A few years ago, for example, Apple created a squid emoji that had a key part of its anatomy--the siphon used for jet propulsion--in the wrong place, sitting between its eyes and looking disturbingly like a nose.
"I saw the problem immediately, but I was honestly just so thrilled to bits to have a squid emoji at all that I didn't complain," says Sarah McAnulty, a squid biologist at the University of Connecticut.
The Monterey Bay Aquarium tweeted about the error, however, and the issue got picked up by the press. In the next rollout of emojis, the trouble was fixed.
"The squid's siphon was no longer visible on the top of the squid," says McAnulty. "So, that's a win for us!"
It was a rare win for invertebrates, given that emojis are heavily biased towards mammals.
Kyle David, a biologist at Auburn University, says he checks every batch of new emojis "to see, you know, are we getting any cool new marine critters or are we just getting our fourth bear, or whatever."
Big groups from the tree of life are missing, he says, writing on Twitter that "Mammal emojis are so over-represented we're now doing extinct species and color morphs before a single representative from six of the ten largest animal phyla."
The currently available emojis include no creatures from the large groups of species that include jellyfish, corals, starfish, and sea urchins, he says. The entire fungi kingdom is represented by one mushroom emoji.
And then there is the emoji called " microbe," the only available emoji to represent all microbes—like archaea, bacteria, and viruses—unless someone wants to resort to " petri dish."
Kristen Bernard, a virologist at the University of Wisconsin in Madison, says people in her field had been hoping for a virus emoji.
"I will say we were all a little bit disappointed," she recalls, noting that the microbe emoji "just doesn't look like any of the viruses that any of us work on."
If she was designing a virus emoji, she'd give it an icosahedral structure, which has twenty triangular sides. "Most virologists," she explains, "if we saw an icosahedral-type shape, we would go, 'Ah, it's a virus!'"

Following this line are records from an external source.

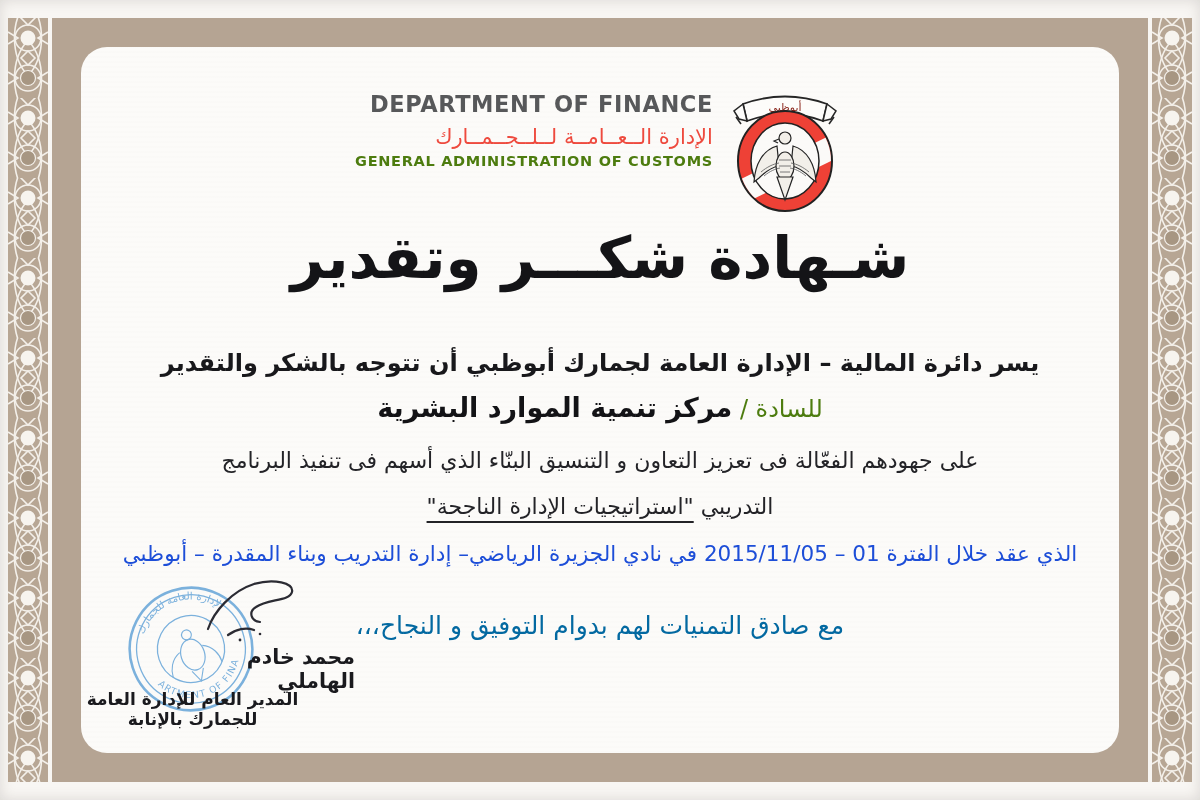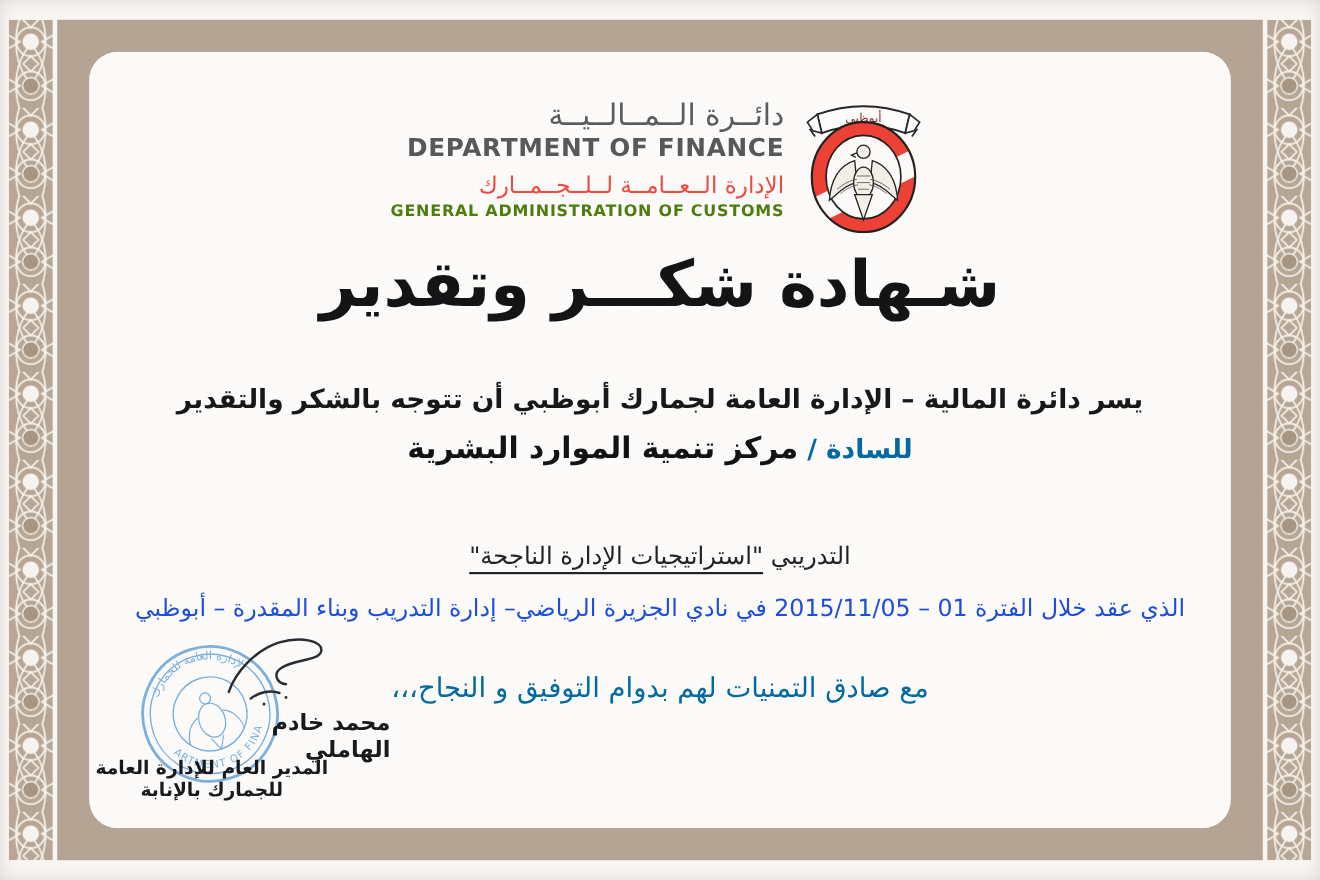--- a/index.html
+++ b/index.html
@@ -86,7 +86,6 @@
 
     <div class="letterhead">
       <div class="lh-text">
-        <div class="dept-ar">دائــرة الــمــالــيــة</div>
         <div class="dept-en">DEPARTMENT OF FINANCE</div>
         <div class="cust-ar">الإدارة الــعــامــة لــلــجــمــارك</div>
         <div class="cust-en">GENERAL ADMINISTRATION OF CUSTOMS</div>

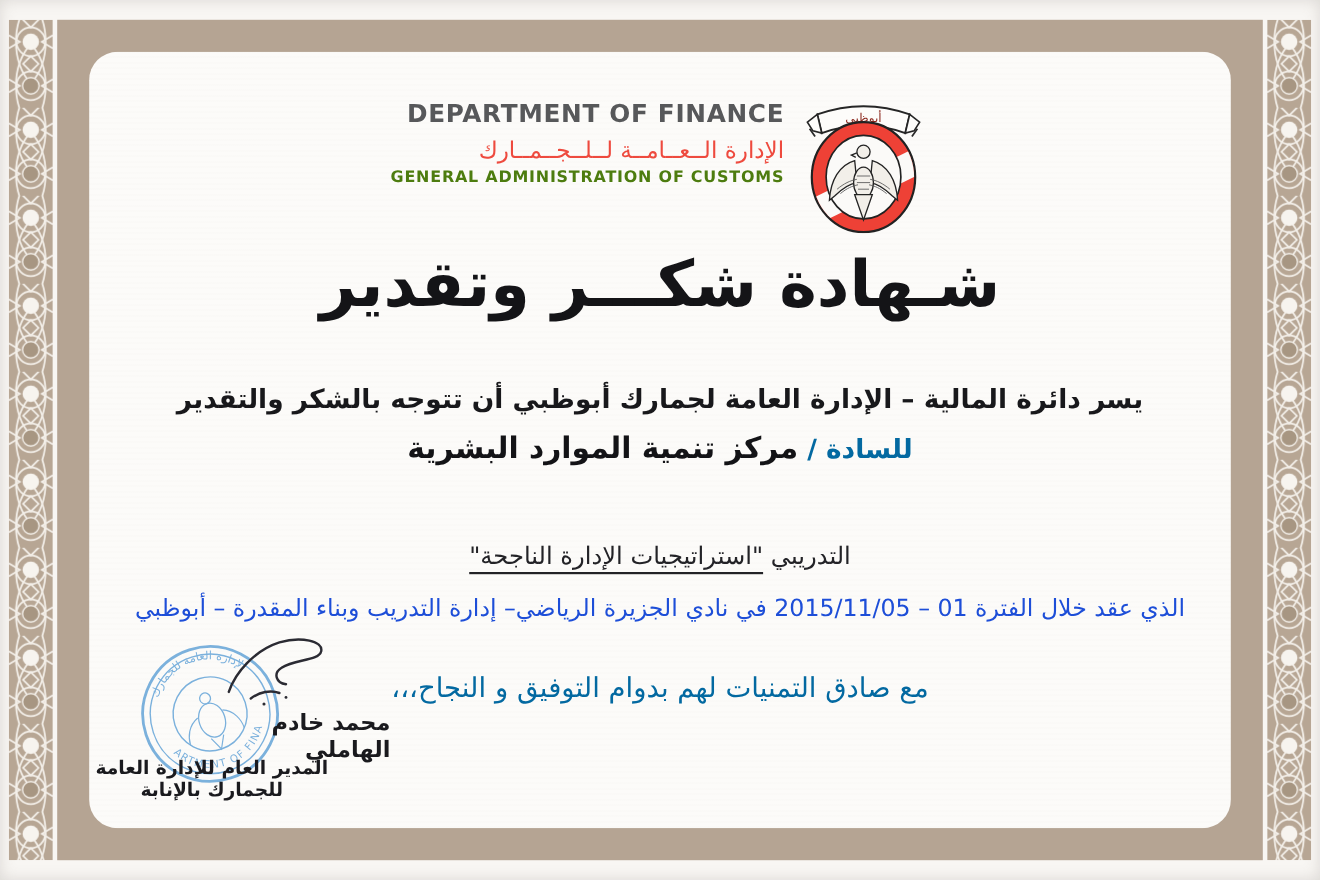--- a/index.html
+++ b/index.html
@@ -34,7 +34,7 @@
   .cert-title{top:224px;font-size:58px;font-weight:800;color:#141417;letter-spacing:-1px;}
   .l1{top:349px;font-size:24px;font-weight:700;color:#18181b;}
   .l2{top:392px;font-size:24px;}
-  .l2 .pre{font-weight:700;color:#0369a1;}
+  .l2 .pre{font-weight:400;color:#4d7c0f;}
   .l2 .who{font-weight:800;font-size:27px;color:#131316;}
   .l3{top:448px;font-size:22px;color:#232327;}
   .l4{top:494px;font-size:22px;color:#232327;}

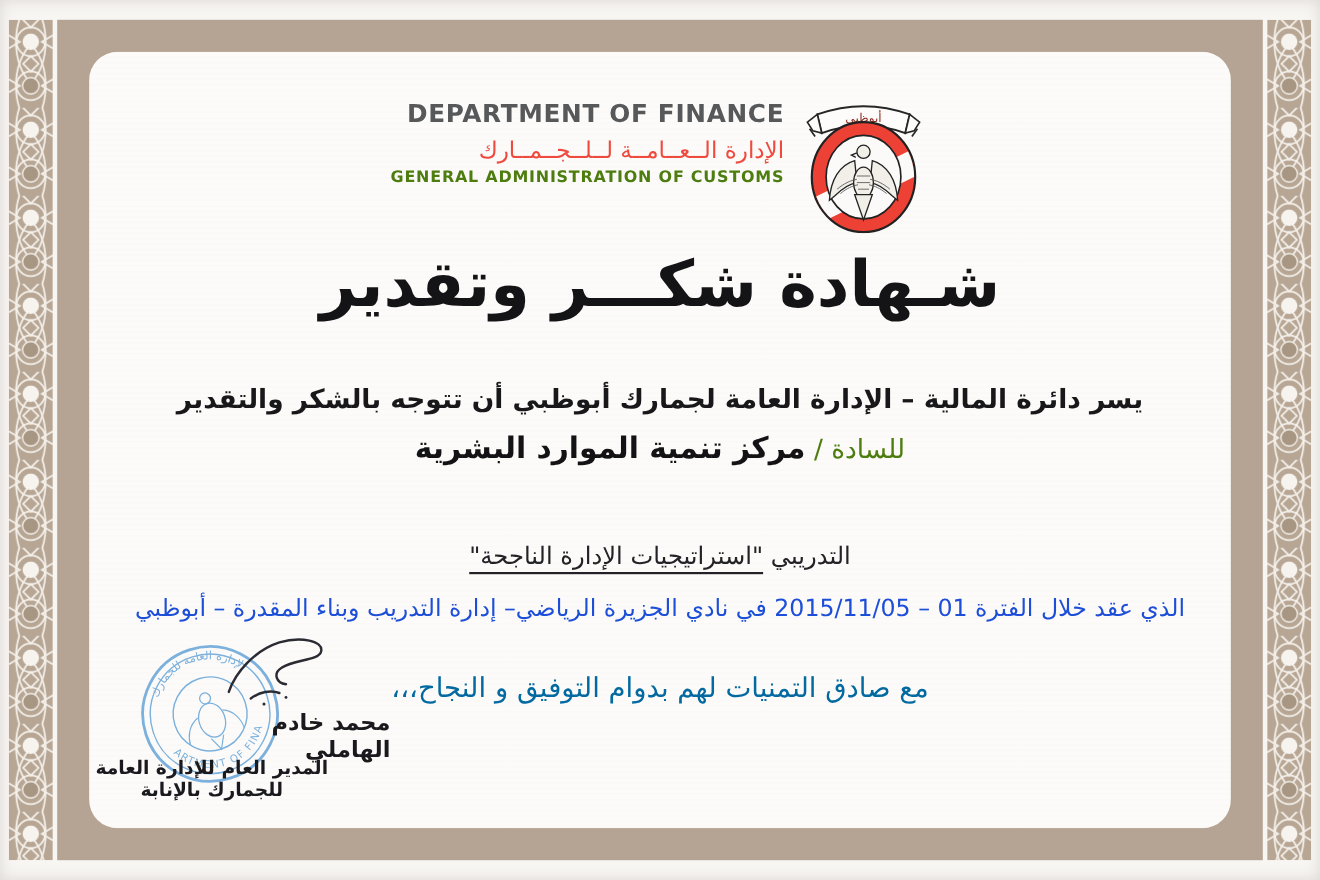--- a/index.html
+++ b/index.html
@@ -130,6 +130,7 @@
       <span class="pre">للسادة / </span><span class="who">مركز تنمية الموارد البشرية</span>
     </div>
 
+    <div class="rtl-line l3">على جهودهم الفعّالة فى  تعزيز التعاون و التنسيق البنّاء الذي أسهم فى تنفيذ البرنامج</div>
 
     <div class="rtl-line l4">
       <span>التدريبي </span><span class="prog">"استراتيجيات الإدارة الناجحة"</span>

She, or anyone else, could actually propose an emoji like that, because the Unicode Consortium takes suggestions from the public.
Jessica Morrison, a product manager at Chemical & Engineering News, was part of a group that pitched a whole set of science emojis back in 2016. A bunch of them were accepted, such as DNA, a test tube, and a lab coat.
One of their proposals was the rock emoji. It was not accepted back then, which shows how this process can take time. "I was a geologist in undergrad, that's why I wanted a rock," says Morrison, who has called the emojis she worked on her "greatest contribution to science."
"If there's any emoji you want, propose it. That's all you have to do," says Morrison.
That same message is echoed by Melissa Thermidor, who works for NHS Blood and Transplant, which oversees blood and organ donations in the United Kingdom. When she was trying to encourage blood donation, she noticed that the only available blood-related emoji was a syringe, which looked a bit scary.
"I googled 'how does an emoji become an emoji?' and started going down this rabbit hole," says Thermidor, who worked to win approval for a blood drop emoji, as well as the band-aid and stethoscope emojis.
Most recently her proposals for an anatomical heart and lungs were accepted. She also successfully pitched the new worm emoji.
"My three-year-old absolutely loves wiggly worms," she says, "it was just, I guess, a nice little homage to her, because she loves worms, and I thought, why not?"
That means all worm researchers will no longer have to resort to the bug; they'll soon have their own worm emoji, and whatever complex feelings come along with it.